- Opening Delimiter -
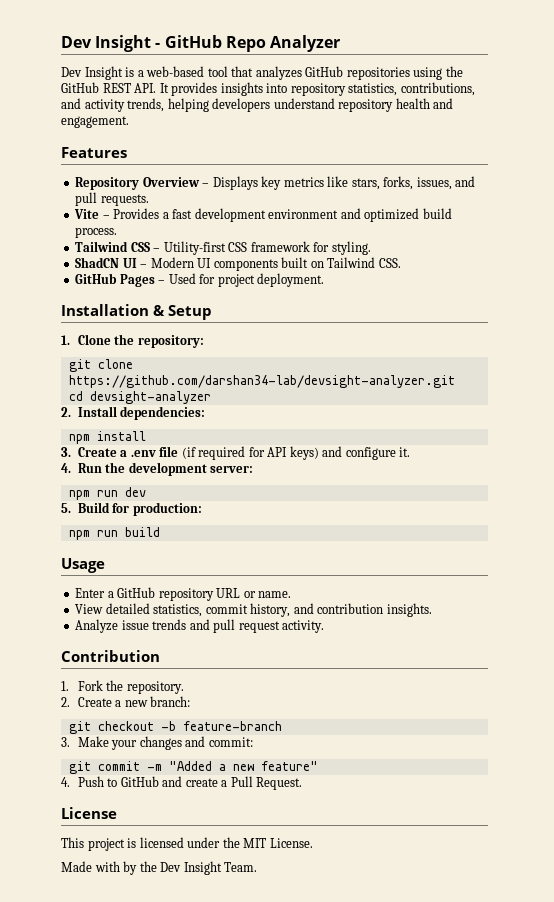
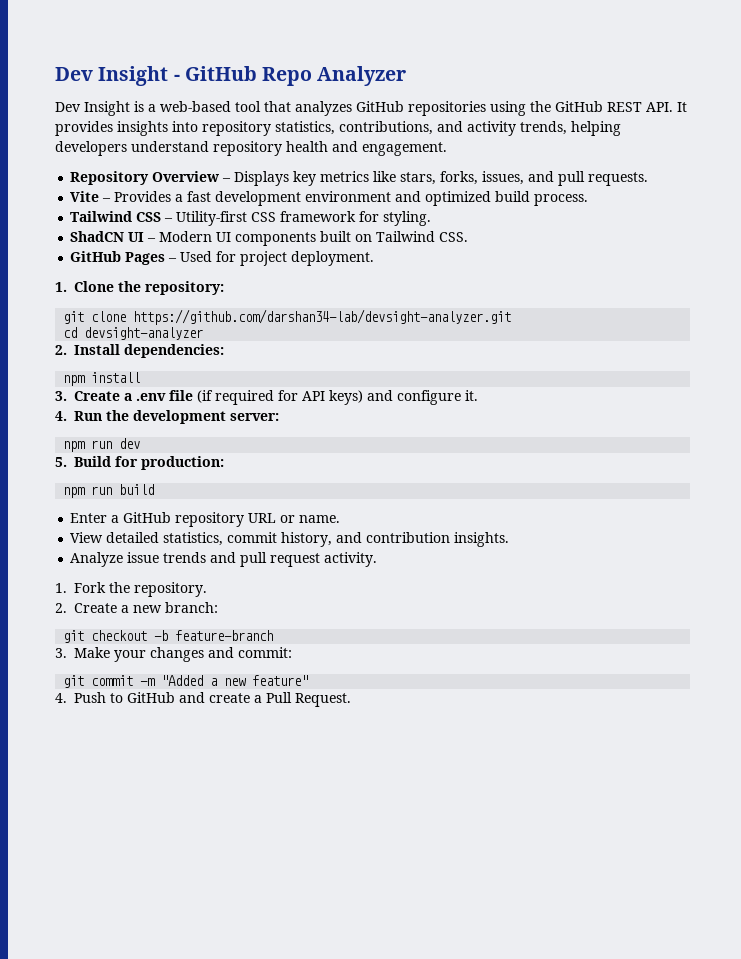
- Features
- Installation & Setup
- Usage
- Contribution
- License
- This project is licensed under the MIT License.
- Made with by the Dev Insight Team.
- Closing Delimiter -
• DIRECTIONS
Return the lines of the records that include the string "License".

• RESULT OF THIS EXERCISE
- License
- This project is licensed under the MIT License.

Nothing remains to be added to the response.